Paul A. Wood, a U.S. embassy spokesman in Berlin, would not directly comment on Schroeder's making American Iran policy into an election issue.
But he underlined that U.S. President George W. Bush strongly supported the efforts of the E.U. trio to reach a nuclear deal with Iran.
"The president has been very supportive of France, Germany and Britain's efforts to resolve this peacefully," Wood said.
Chancellor Schroeder at the weekend spotlighted Iran at an election rally and in interviews kicking off his bid for a third term in office.
"Take the military option off the table - we have already seen it doesn't work!" said Schroeder in a speech Saturday to 10,000 cheering supporters in his native Hanover.
In remarks to the Bild am Sonntag tabloid, Schroeder added: "The situation is very serious. I view the military option as highly dangerous. Therefore I can clearly rule out any participation of the German government under my leadership."

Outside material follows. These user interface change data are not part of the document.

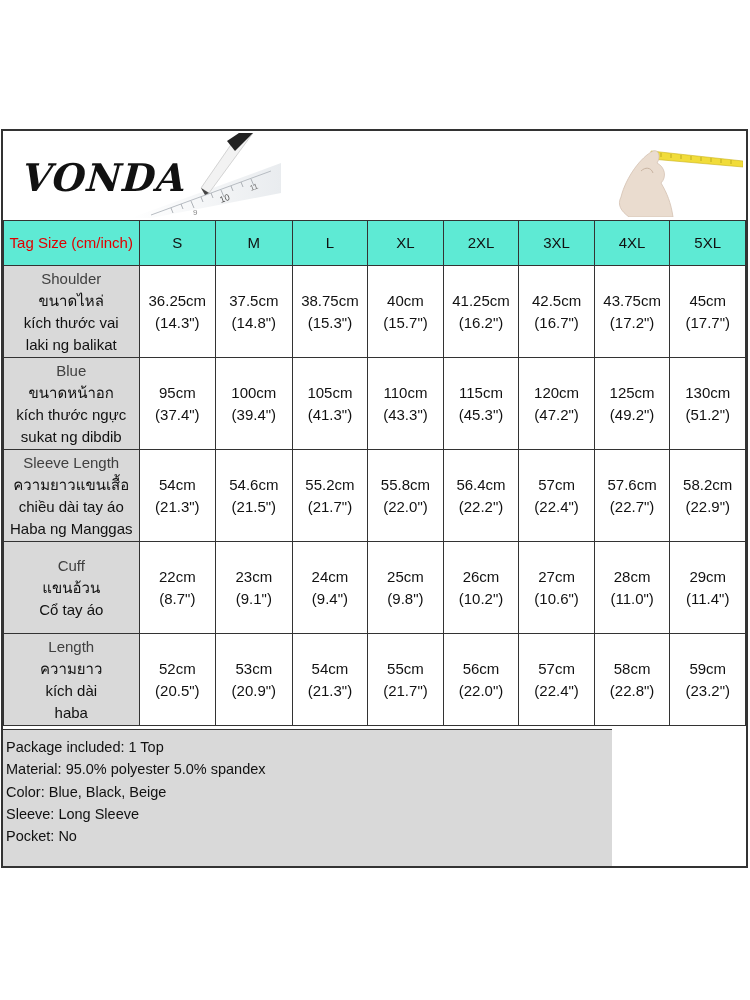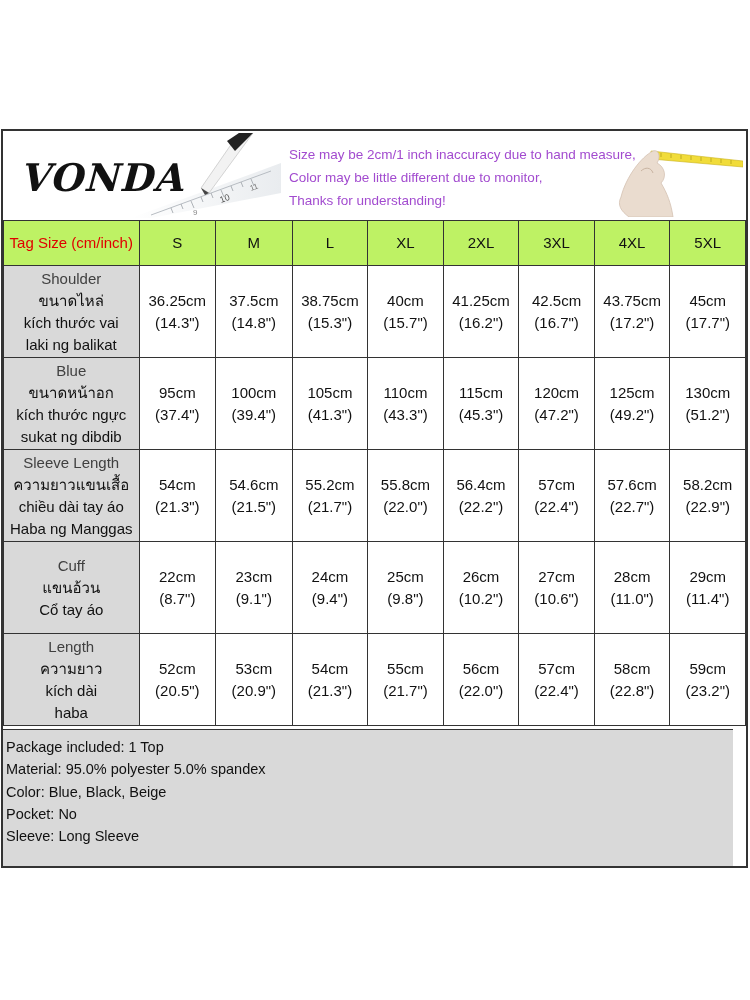--- a/index.html
+++ b/index.html
@@ -67,11 +67,6 @@
       <polygon points="70,55 78,60 74,62" fill="#444"></polygon>
     </svg>
 
-    <div class="notes">
-      <div class="note">Size may be 2cm/1 inch inaccuracy due to hand measure,</div>
-      <div class="note">Color may be little different due to monitor,</div>
-      <div class="note">Thanks for understanding!</div>
-    </div>
 
     <svg class="hand" viewBox="0 0 142 80">
       <polygon points="50,14 142,24 142,30 50,22" fill="#f1dc3a" stroke="#c9b21c" stroke-width="0.6"></polygon>

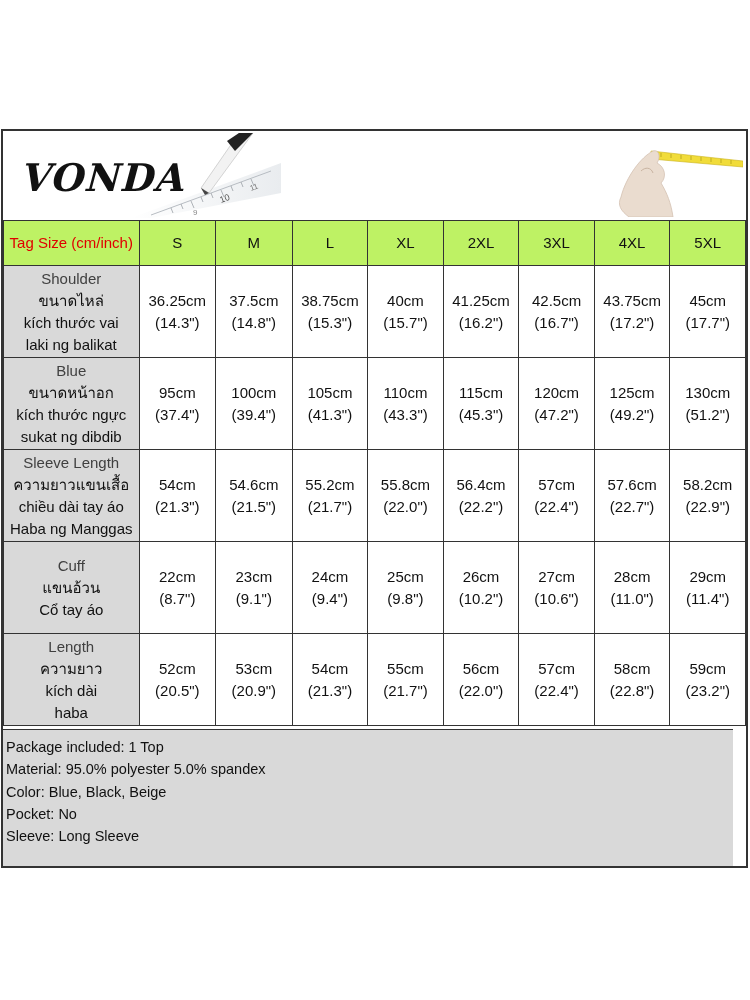--- a/index.html
+++ b/index.html
@@ -21,7 +21,7 @@
   .tbl { position: absolute; left: 0; top: 89px; border-collapse: collapse; table-layout: fixed; }
   .tbl td { border: 1.5px solid #333; text-align: center; vertical-align: middle;
             font-size: 15px; line-height: 22px; padding: 0; color: #111; }
-  .tbl tr.head td { background: #bef264; height: 44px; }
+  .tbl tr.head td { background: #5eead4; height: 44px; }
   .tbl tr.head td.label-cell { color: #e00000; }
   .tbl td.label-cell { background: #d9d9d9; }
   .tbl tr.body td { height: 91px; }

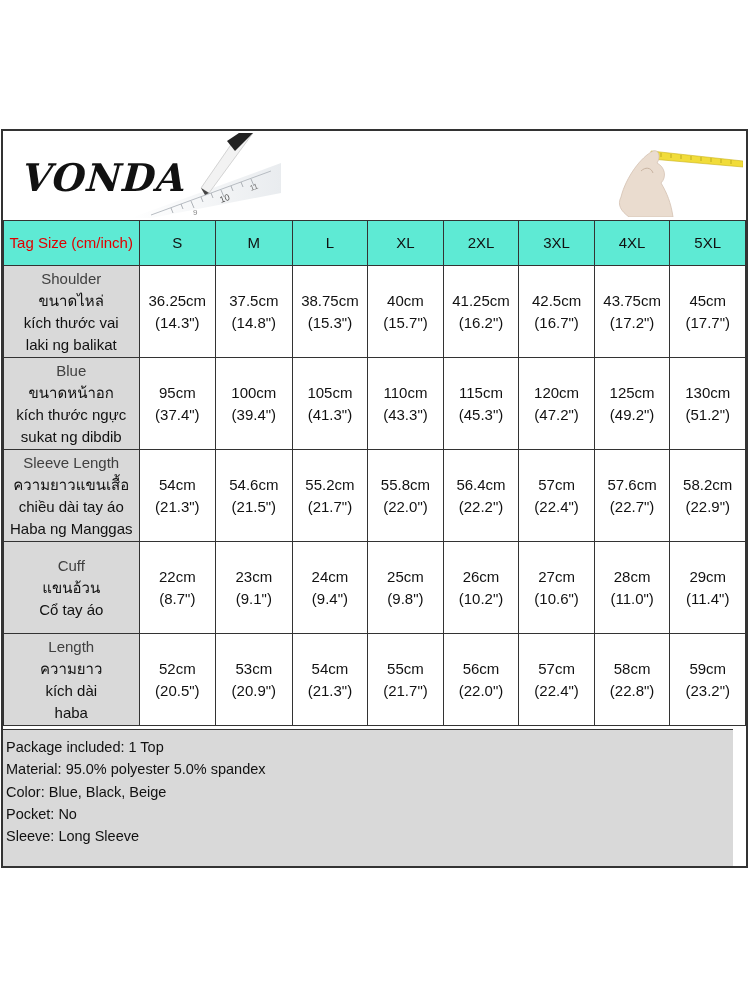--- a/index.html
+++ b/index.html
@@ -26,7 +26,7 @@
   .tbl td.label-cell { background: #d9d9d9; }
   .tbl tr.body td { height: 91px; }
   .red { color: #404040; }
-  .footer { position: absolute; left: 0; top: 598px; width: 730px; height: 137px;
+  .footer { position: absolute; left: 0; top: 598px; width: 609px; height: 137px;
             background: #d9d9d9; border-top: 1.5px solid #333; box-sizing: border-box;
             padding: 6px 0 0 3px; }
   .footer div { font-size: 14.5px; line-height: 22.3px; color: #111; white-space: nowrap; }

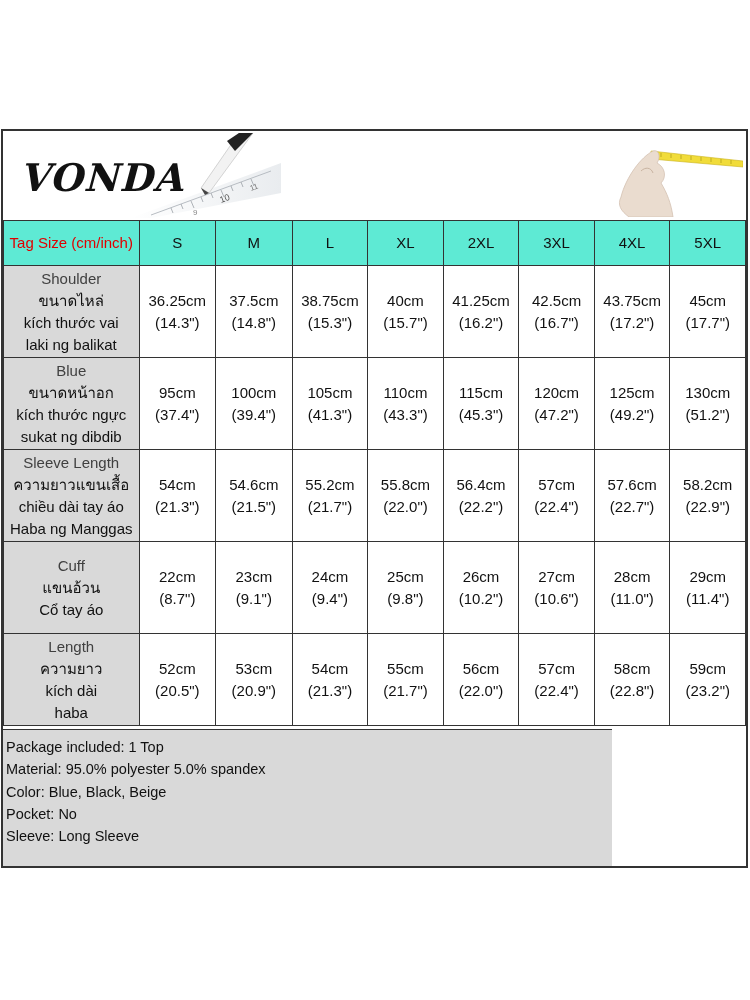--- a/index.html
+++ b/index.html
@@ -320,8 +320,8 @@
     <div>Package included: 1 Top</div>
     <div>Material: 95.0% polyester 5.0% spandex</div>
     <div>Color: Blue, Black, Beige</div>
+    <div>Sleeve: Long Sleeve</div>
     <div>Pocket: No</div>
-    <div>Sleeve: Long Sleeve</div>
   </div>
 </div>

This was a clear echo of his repeated 'nein' to sending troops to Iraq which was a stock part of his campaign speech in 2002.
Schroeder was replying to an interview given by Bush to Israeli TV in which the U.S. president said he would consider using force against Iran as a last resort to halt its nuclear programme.
"As I say, all options are on the table. The use of force is the last option for any president, and you know we've used force in the recent past to secure our country," said Bush.
Opposition leaders and newspapers questioned Schroeder's using fears of an Iran war, especially after reports last week that U.S., Israeli and British intelligence believe Iran is 10 years away from building a nuclear bomb.
"What does this government have to offer voters besides tickling their anti-American reflexes?" said a commentary in the newspaper Die Welt.
The Frankfurter Allgemeine newspaper said Schroeder was merely replacing Iraq with Iran for his 2005 election campaign. The German leader narrowly won re-election in 2002 after making his opposition to the Iraq war a top campaign theme.
"Schroeder's hurried pacifism and making big gestures to reject things which nobody is demanding still works on market squares," said the Frankfurter Allgemeine.
A deputy leader of the opposition Christian Democratic alliance (CDU/CSU), whose chancellor candidate Angela Merkel leads Schroeder in all opinion polls, slammed the German leader's remarks.
"The chancellor is awakening the fatal impression in Tehran that the international community is no longer united. In doing so he is accepting that the danger of an Iranian atomic bomb grows," said CDU/CSU foreign policy expert Wolfgang Schaeuble.
Die Welt agreed, saying Schroeder "has torpedoed the European and American negotiating position".
Schroeder's upgrading of the Iran crisis in Germany's election comes just five weeks before voters go to the polls on September 18, with the chancellor badly trailing Merkel.
Germany's top six polls give Merkel's CDU/CSU and her designated Free Democratic (FDP) ally between 47 per cent and 53 per cent.
Schroeder's ruling SPD-Greens government is at between 33 per cent and 38 per cent.
But with Merkel's poll ratings slipping, some observers predict her CDU/CDU-FDP coalition may not muster a majority on election day. This could force the creation of a grand coalition of Merkel's CDU/CSU with Schroeder's SPD - which both leaders insist they do not want.